— About this exercise —
Repeat each entry word for word. Leave any images out of the copy.

-- Study material follows --

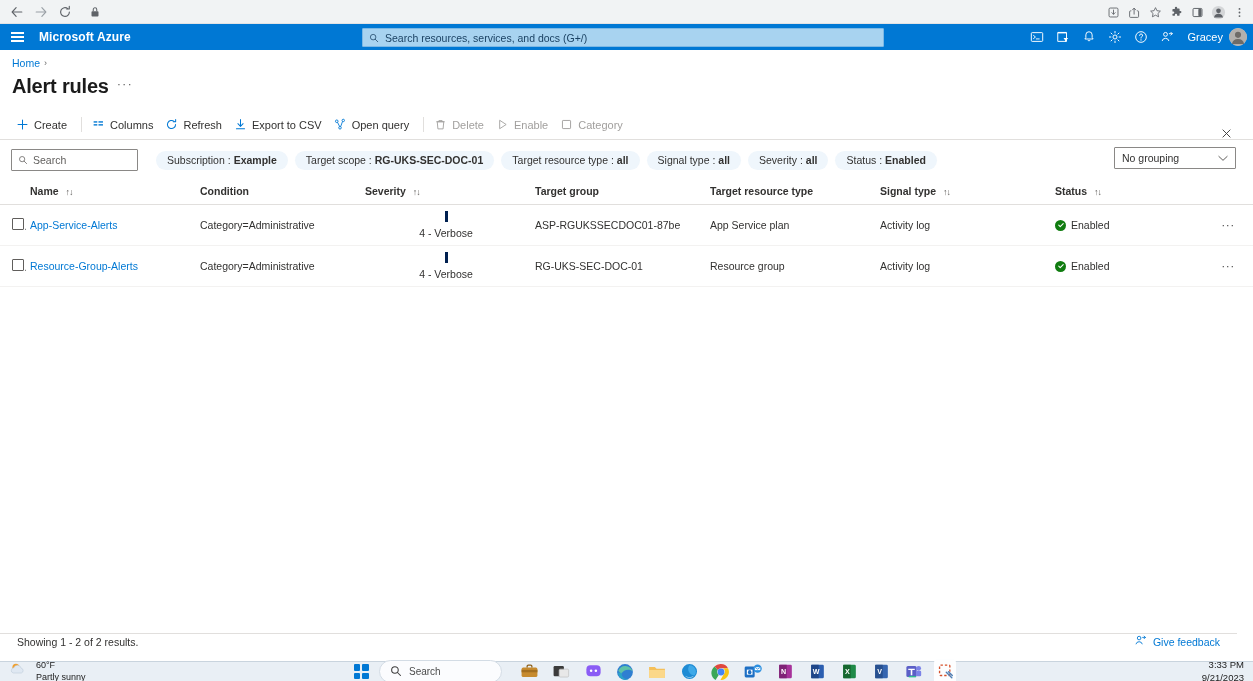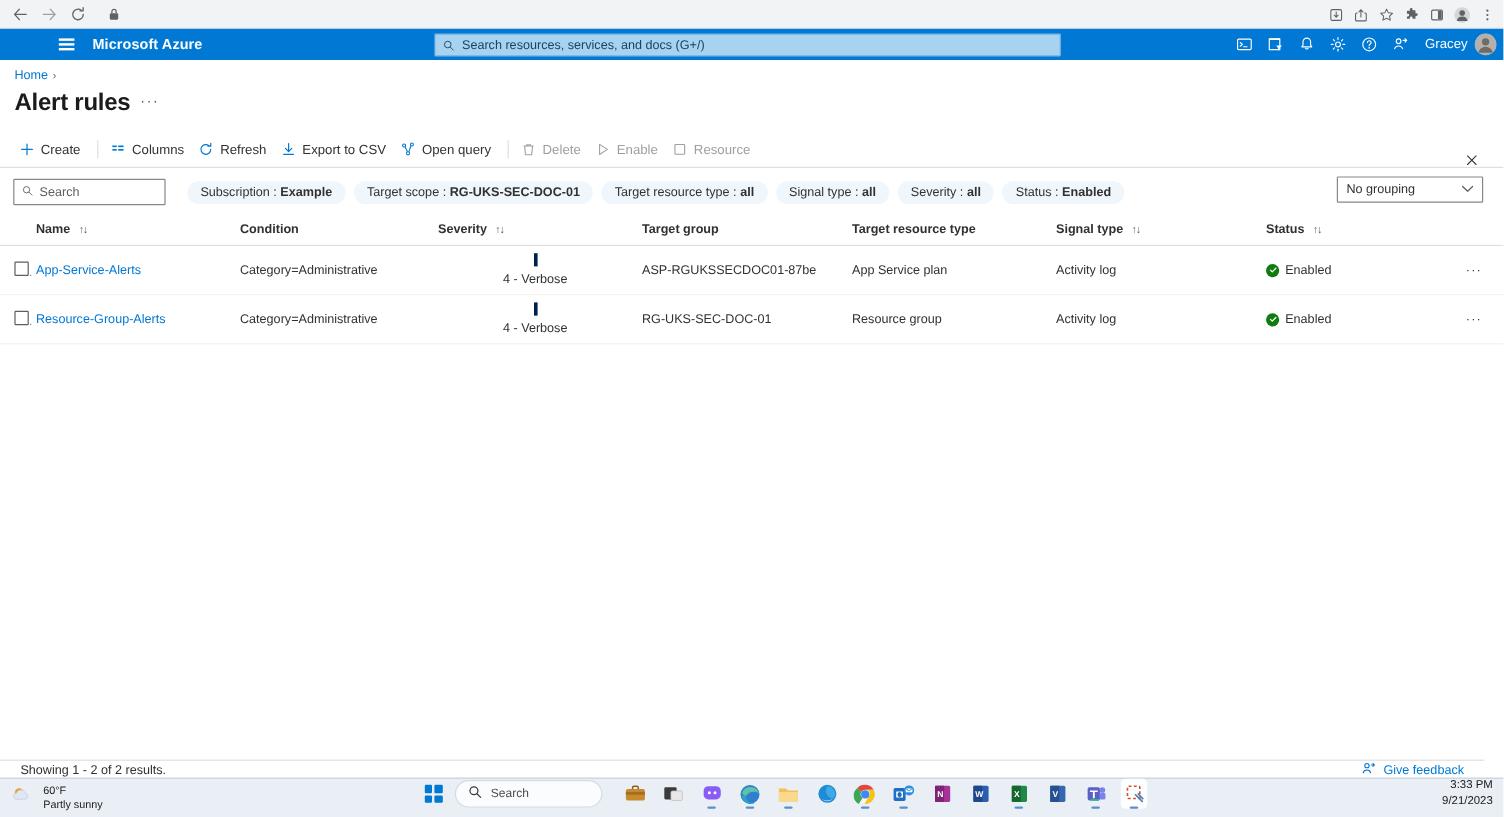--- a/index.html
+++ b/index.html
@@ -33,21 +33,21 @@
   .rb {
     width: 20px; height: 20px;
     display: flex; align-items: center; justify-content: center;
     color: #5f6368;
   }
 
   
   .azure-nav {
     height: 26px; background: #0078d4;
     display: flex; align-items: center;
-    position: relative; color: #fff; padding-left: 38px;
+    position: relative; color: #fff;
   }
   .hamburger {
     width: 34px; height: 26px;
     display: flex; align-items: center; justify-content: center;
   }
   .hamburger span {
     display: block; width: 13px; height: 1.5px; background: #fff;
     box-shadow: 0 -4px 0 #fff, 0 4px 0 #fff;
   }
   .brand {
@@ -171,23 +171,23 @@
     position: absolute; left: 0; right: 16px; bottom: 0;
     height: 16px; border-top: 1px solid #e1dfdd;
     display: flex; align-items: center; justify-content: space-between;
     padding: 0 17px 0 17px; background: #fff;
   }
   .showing { font-size: 10.5px; color: #323130; }
   .feedback { display: flex; align-items: center; gap: 6px; font-size: 10.5px; color: #0078d4; }
 
   
   .taskbar {
-    position: absolute; left: 0; bottom: 0; width: 1253px; height: 33px;
+    position: absolute; left: 0; bottom: 0; width: 1253px; height: 20px;
     background: #e9eff5; border-top: 1px solid #c9d4de;
-    display: flex; 
+    display: flex; align-items: center;
   }
   .weather {
     display: flex; align-items: center; gap: 7px; padding-left: 8px; width: 230px;
   }
   .weather-txt { font-size: 9px; line-height: 1.25; color: #1b1b1b; }
   .tb-center {
     position: absolute; left: 350px; display: flex; align-items: center; gap: 7px;
   }
   .win-logo { display: grid; grid-template-columns: 1fr 1fr; gap: 2px; width: 15px; height: 15px; }
   .win-logo i { background: #0078d4; display: block; border-radius: 1px; }
@@ -445,21 +445,21 @@
           </svg>
       </span>
       <span>Enable</span>
     </div>
     <div class="cmd disabled">
       <span class="ci">
         <svg width="13" height="13" viewBox="0 0 16 16">
             <rect x="3" y="3" width="10" height="10" rx="0.8" stroke="#a19f9d" stroke-width="1.15" fill="none"></rect>
           </svg>
       </span>
-      <span>Resource</span>
+      <span>Category</span>
     </div>
   </div>
 
   <div class="filterbar">
     <div class="search-box">
       <span>
         <svg width="10" height="10" viewBox="0 0 16 16">
             <circle cx="6.6" cy="6.6" r="4.2" stroke="#605e5c" stroke-width="1.2" fill="none"></circle>
             <path d="M9.8 9.8 L13.8 13.8" stroke="#605e5c" stroke-width="1.2" stroke-linecap="round"></path>
           </svg>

-- Study material concluded --

— Task answer —
--- a/index.html
+++ b/index.html
@@ -33,21 +33,21 @@
   .rb {
     width: 20px; height: 20px;
     display: flex; align-items: center; justify-content: center;
     color: #5f6368;
   }
 
   
   .azure-nav {
     height: 26px; background: #0078d4;
     display: flex; align-items: center;
-    position: relative; color: #fff; padding-left: 38px;
+    position: relative; color: #fff;
   }
   .hamburger {
     width: 34px; height: 26px;
     display: flex; align-items: center; justify-content: center;
   }
   .hamburger span {
     display: block; width: 13px; height: 1.5px; background: #fff;
     box-shadow: 0 -4px 0 #fff, 0 4px 0 #fff;
   }
   .brand {
@@ -171,23 +171,23 @@
     position: absolute; left: 0; right: 16px; bottom: 0;
     height: 16px; border-top: 1px solid #e1dfdd;
     display: flex; align-items: center; justify-content: space-between;
     padding: 0 17px 0 17px; background: #fff;
   }
   .showing { font-size: 10.5px; color: #323130; }
   .feedback { display: flex; align-items: center; gap: 6px; font-size: 10.5px; color: #0078d4; }
 
   
   .taskbar {
-    position: absolute; left: 0; bottom: 0; width: 1253px; height: 33px;
+    position: absolute; left: 0; bottom: 0; width: 1253px; height: 20px;
     background: #e9eff5; border-top: 1px solid #c9d4de;
-    display: flex; 
+    display: flex; align-items: center;
   }
   .weather {
     display: flex; align-items: center; gap: 7px; padding-left: 8px; width: 230px;
   }
   .weather-txt { font-size: 9px; line-height: 1.25; color: #1b1b1b; }
   .tb-center {
     position: absolute; left: 350px; display: flex; align-items: center; gap: 7px;
   }
   .win-logo { display: grid; grid-template-columns: 1fr 1fr; gap: 2px; width: 15px; height: 15px; }
   .win-logo i { background: #0078d4; display: block; border-radius: 1px; }
@@ -445,21 +445,21 @@
           </svg>
       </span>
       <span>Enable</span>
     </div>
     <div class="cmd disabled">
       <span class="ci">
         <svg width="13" height="13" viewBox="0 0 16 16">
             <rect x="3" y="3" width="10" height="10" rx="0.8" stroke="#a19f9d" stroke-width="1.15" fill="none"></rect>
           </svg>
       </span>
-      <span>Resource</span>
+      <span>Category</span>
     </div>
   </div>
 
   <div class="filterbar">
     <div class="search-box">
       <span>
         <svg width="10" height="10" viewBox="0 0 16 16">
             <circle cx="6.6" cy="6.6" r="4.2" stroke="#605e5c" stroke-width="1.2" fill="none"></circle>
             <path d="M9.8 9.8 L13.8 13.8" stroke="#605e5c" stroke-width="1.2" stroke-linecap="round"></path>
           </svg>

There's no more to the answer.